6 Mud-Covered Gems From The Premiere Of Here Comes Honey Boo Boo

August 9, 2012 / Posted by:

The Learning Channel outdid themselves last night when they showed us every angle of every sparkle in the crown diamond on top of western civilization’s crown. I was all ready to feel my soul slip out of my asshole while watching Here Comes Honey Boo Boo, but a strange thing happened, I loved every messy second of it from the family constantly talking about farting to the family saving money by buying ole’ stale baked goods at a food auction so they can afford to spend thousands of dollars on Honey Boo Boo Chile’s tacky ass pageant crap. The whole show was like if a bunch of juggalos put on a play called Anna Nicole Smith: The Early Years. This is WHY we have nice things, Amurica!
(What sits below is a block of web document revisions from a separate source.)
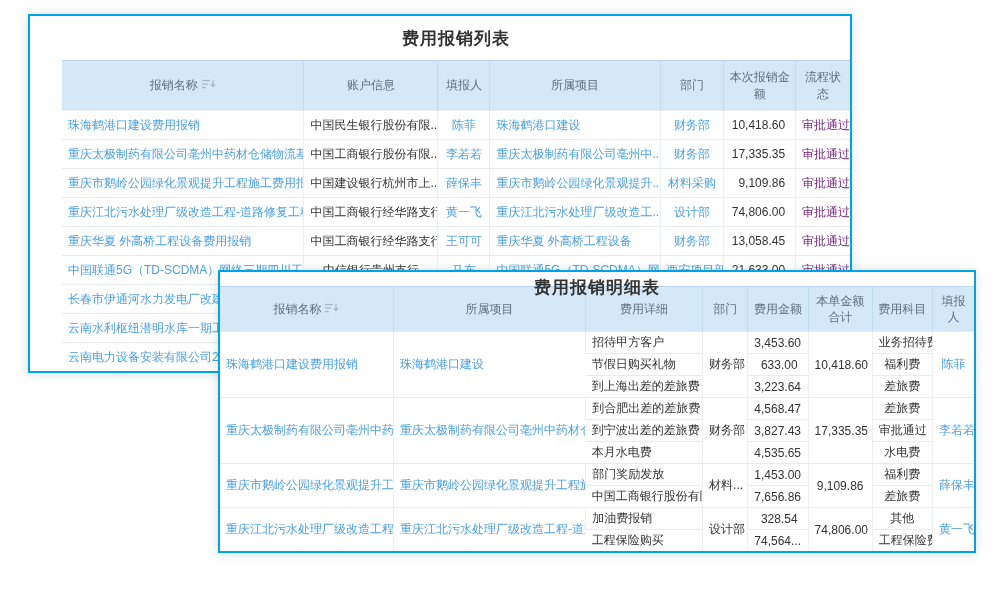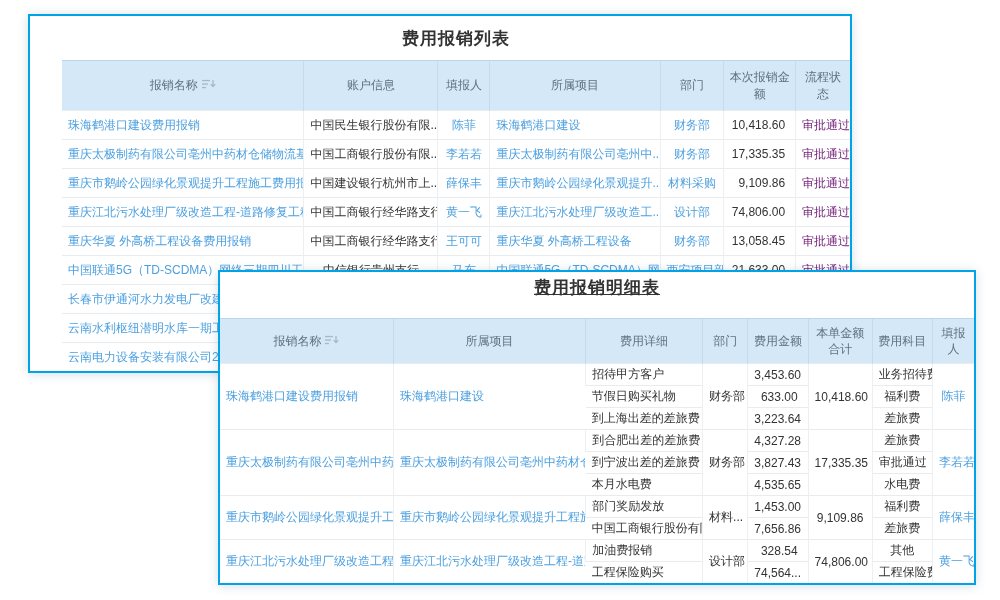"费用报销明细表" .card.detail .card-title { height: 46px -> 14px; text-decoration: underline -> none }
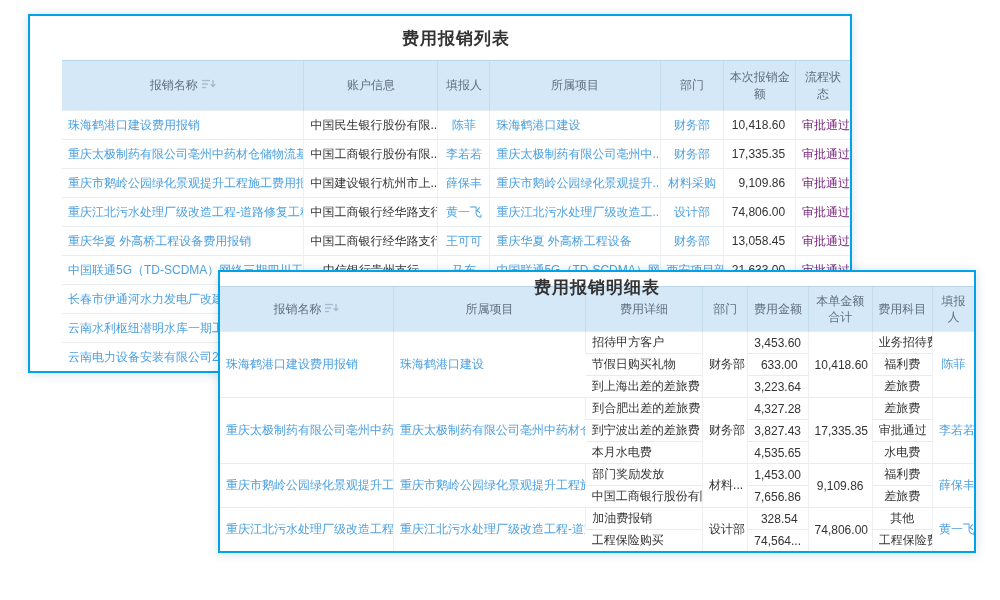"4,327.28" td.c-right { text: 4,327.28 -> 4,568.47 }
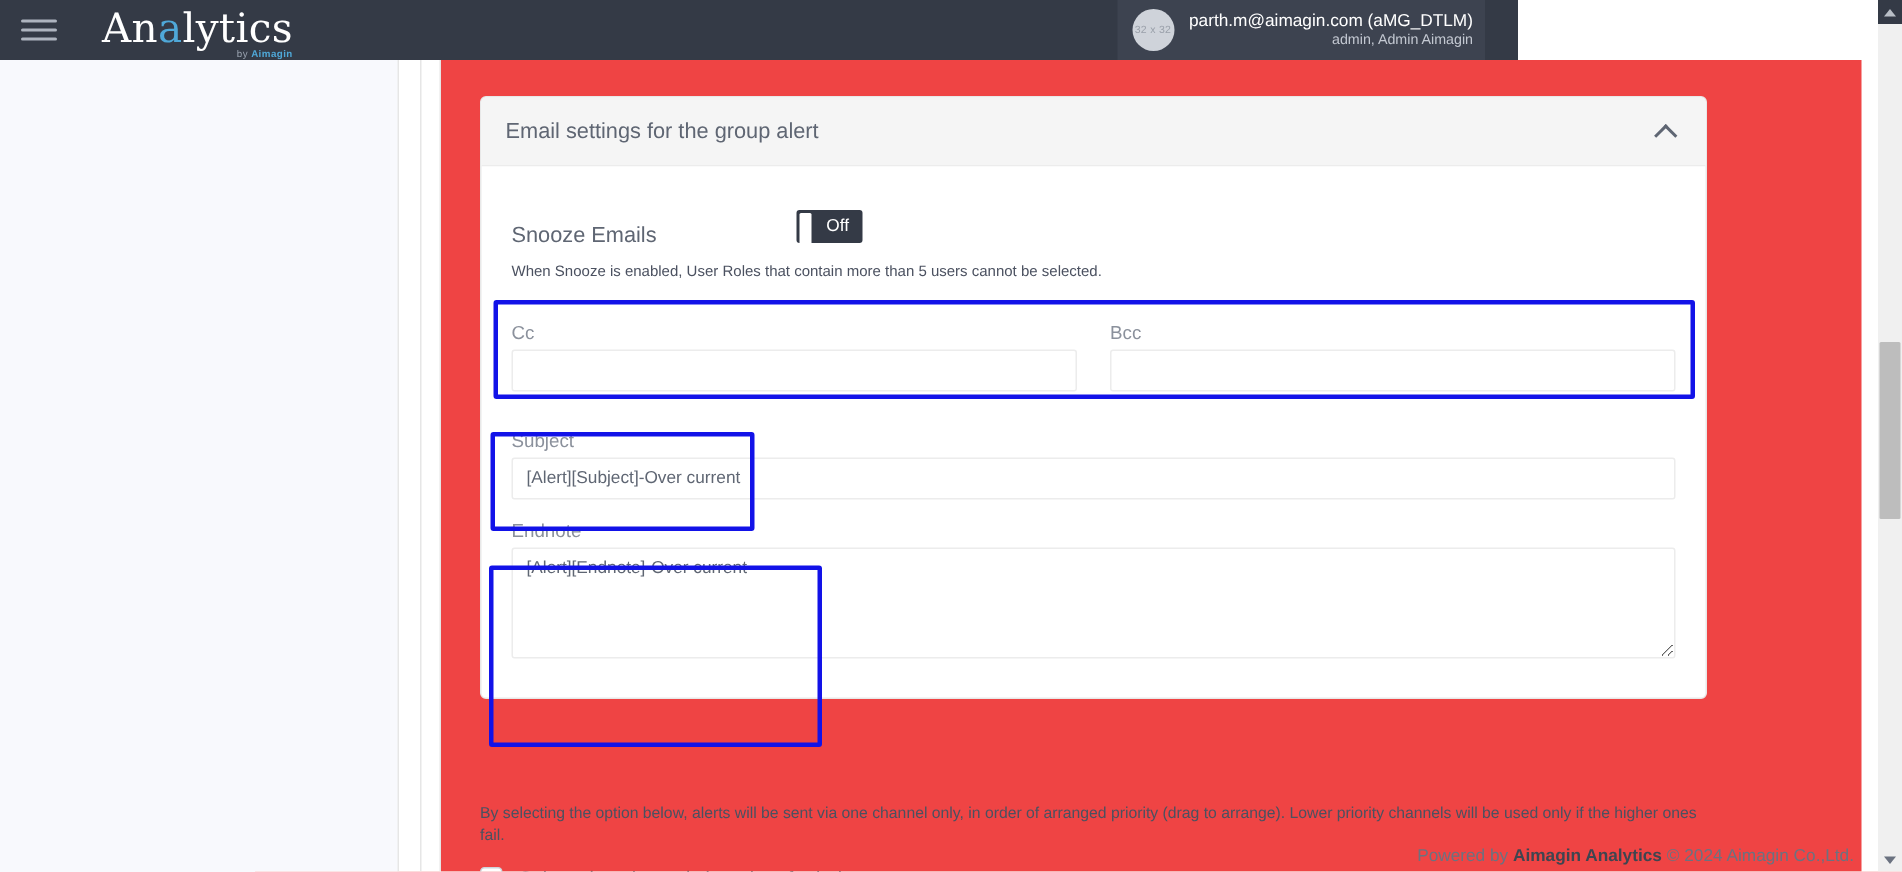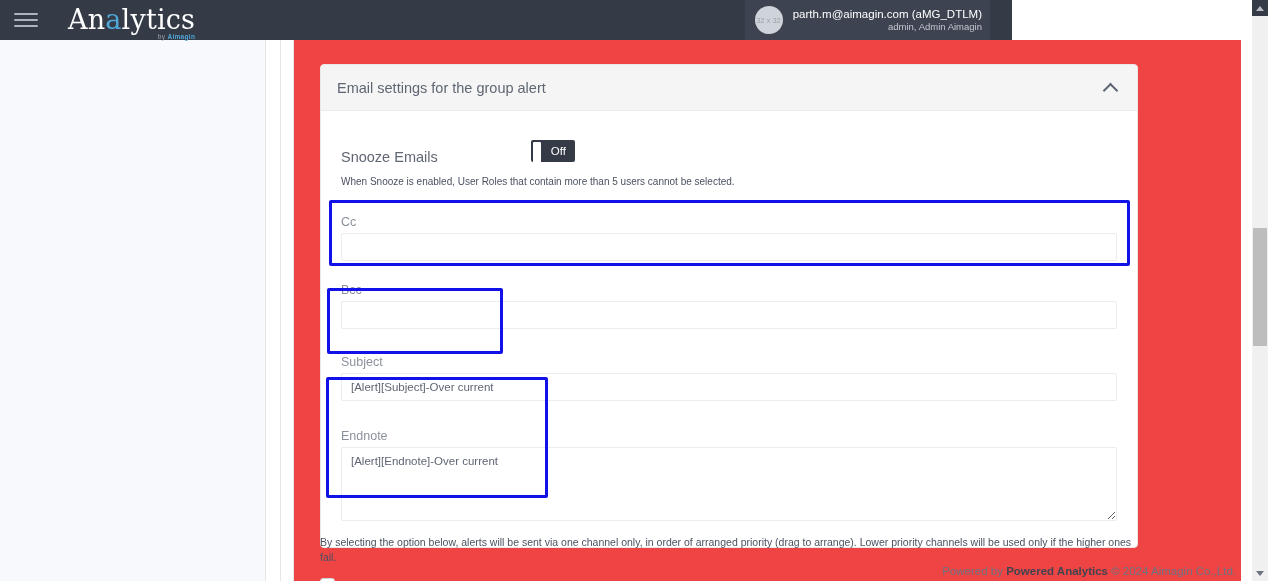"Cc" .cc-block { flex-direction: column -> none }
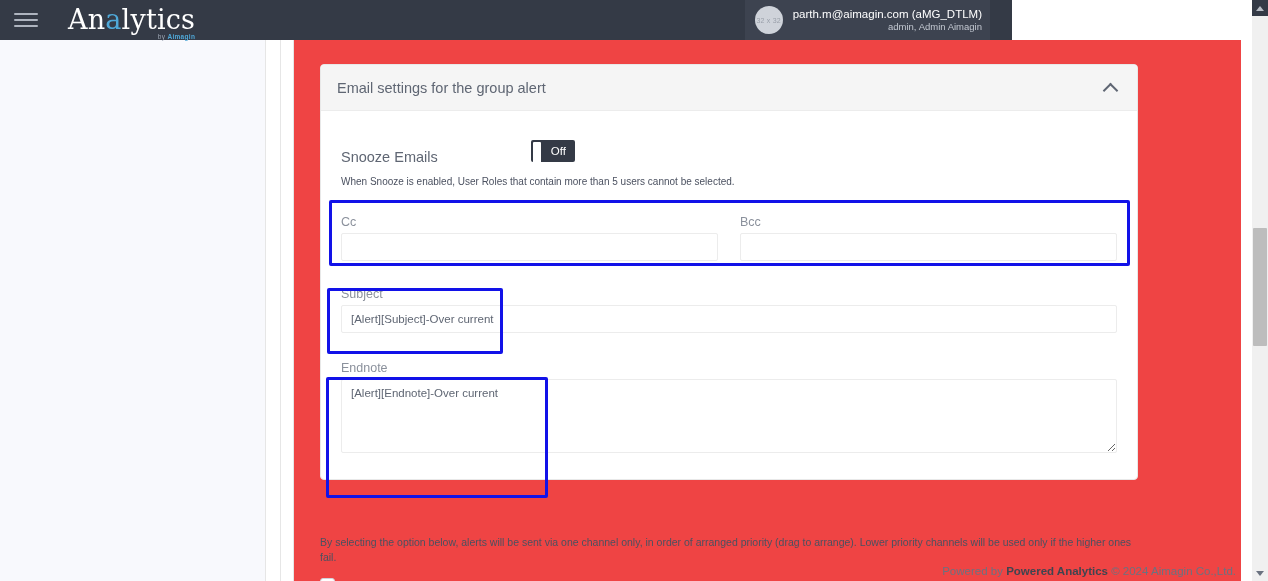"Endnote" .endnote-block { margin-top: 28px -> 14px }
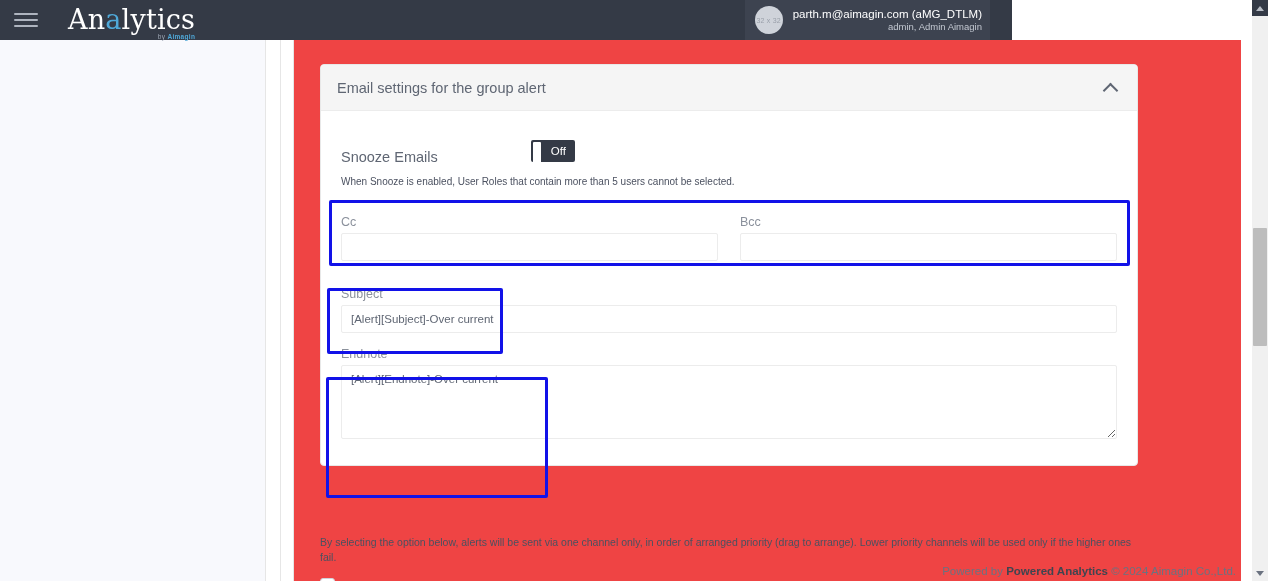"Powered Analytics" b { text: Powered -> Aimagin }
6-year-old beauty queen Honey Boo Boo Chile is supposed to be the superstar of the show, but the real star of the show, besides Glitzy the gay pig, is Mama June and her hundreds of chins that look like Jabba the Hutt’s foreskin. 32-year-old Mama June is married (I think) to 40-year-old Sugar Bear and together they have 4 daughters: Honey Boo Boo, 12-year-old Pumpkin, 15-year-old Chubbs and 17-year-old Chickadee who is knocked up. I’ll wait here as you turn inside out from grossness after figuring out that Mama June and Sugar Bear made Chickadee when she was 15 and he was 23.
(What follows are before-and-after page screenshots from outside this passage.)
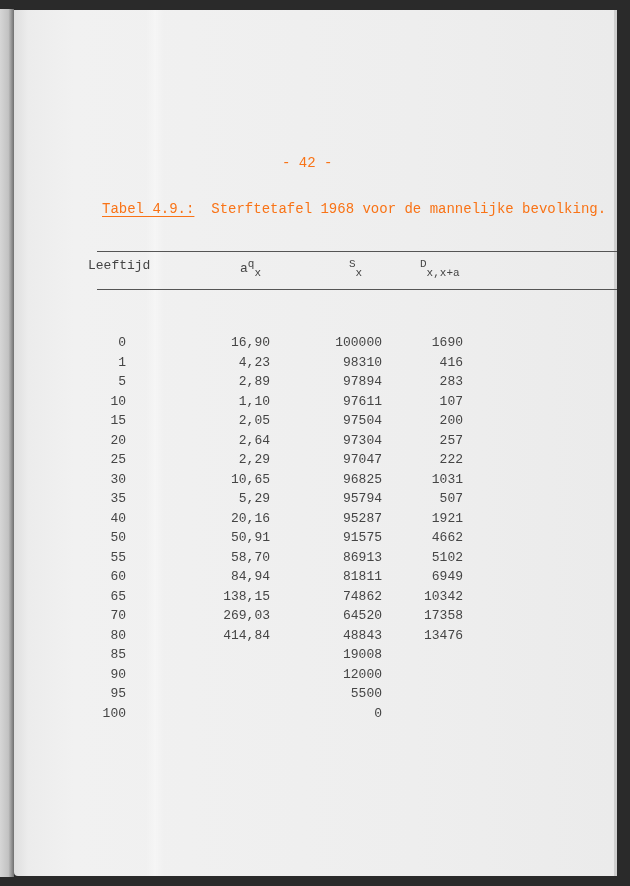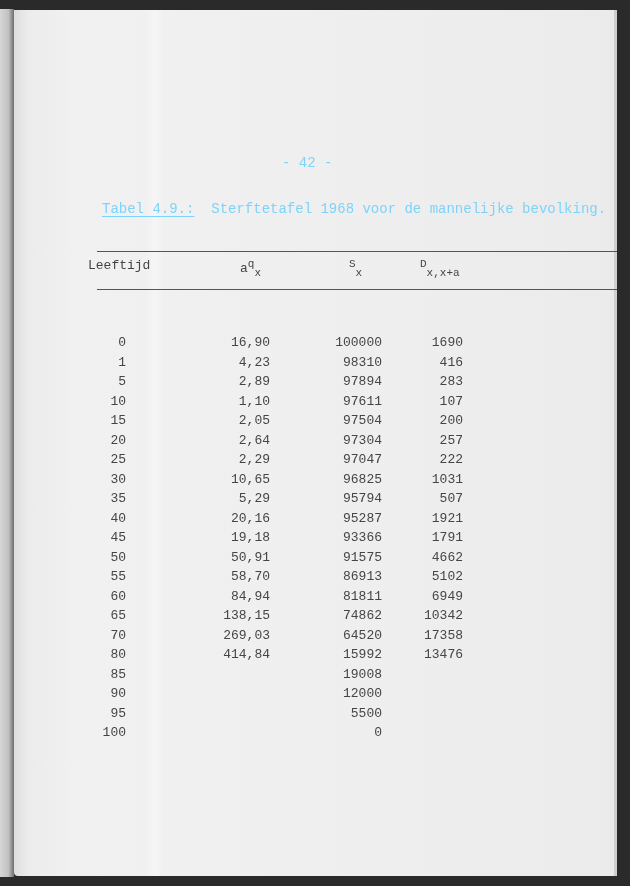"- 42 -" .txt { color: #7dd3fc -> #f97316 }
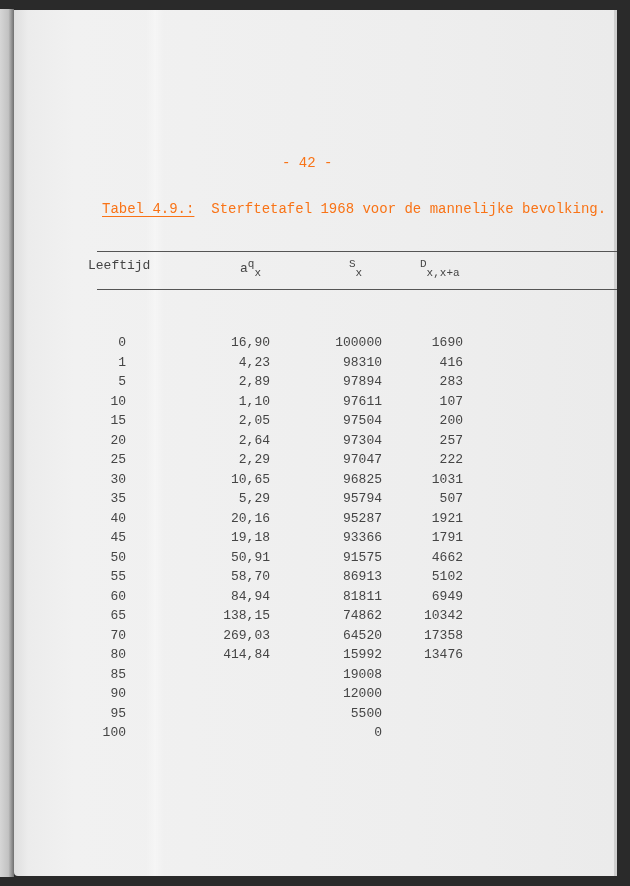"45" div.row { html: <div> <span>45</span> <span>19,18</span> <span>93366</span> <span>1791</span> </div> -> none }
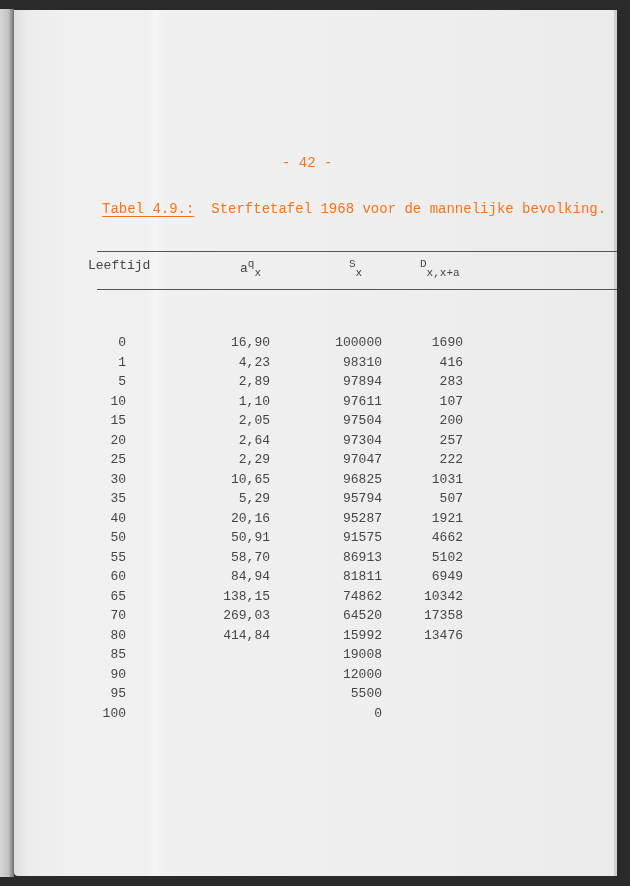"15992" span.c-s { text: 15992 -> 48843 }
There are so many eloquent quotes from last night’s 2 episode premiere that I just want to put on microfiche and get surgically embedded into my heart, but here’s just a few that I’m hoping will be put into a book of poetry so our grandchildren’s grandchildren can study it and write 10,000 word essays about it in college. This is how I like my poetry.

“You have to take pride in how you look. Granted, I ain’t the most beautimous out the box, but a little paint on this barn, shine it back to its original condition. Cause it shines up like it’s brand new.” – Mama June 

“There are some broke down people out there. Please, women, that are of voluptuous size, put some clothes on. All that vajiggle jaggle is not beautimous. You don’t see my shit hanging all out. My damn three bellies. There’s girls bigger than me and they’ve got them bikinis on that literally they eatin’ the bikini. Their body is just eatin’ it like SLURP!” – Mama June

“If a person farts 12 to 15 times a day then they’re healthy, so I guess my girls are healthy in that respect.” – Mama June

“There’s a lot of people that are bigger than me. They got five hundred chins. I only got about two or three, but I embrace it.” – Mama June

“That’s a girl name, Glitzy. We’re going to make it a girl pig, so he’s going to be a little gay. Yes, it is gay, because we’re making it a girl pig and it’s a boy pig.” – Honey Boo Boo Chile

“It’s called a ‘biscuit’ cause it looks like a biscuit. Ya know, when it opens up and um…. You know, it does. It looks like a biscuit. If you look at a biscuit and if it’s cooked right, you know, like in, like a, like Hardee’s or something, you can…” – Mama June

And if you pull up to a Hardee’s every morning before work to order a biscuit, think of Mama June’s “biscuit” when you bite into that.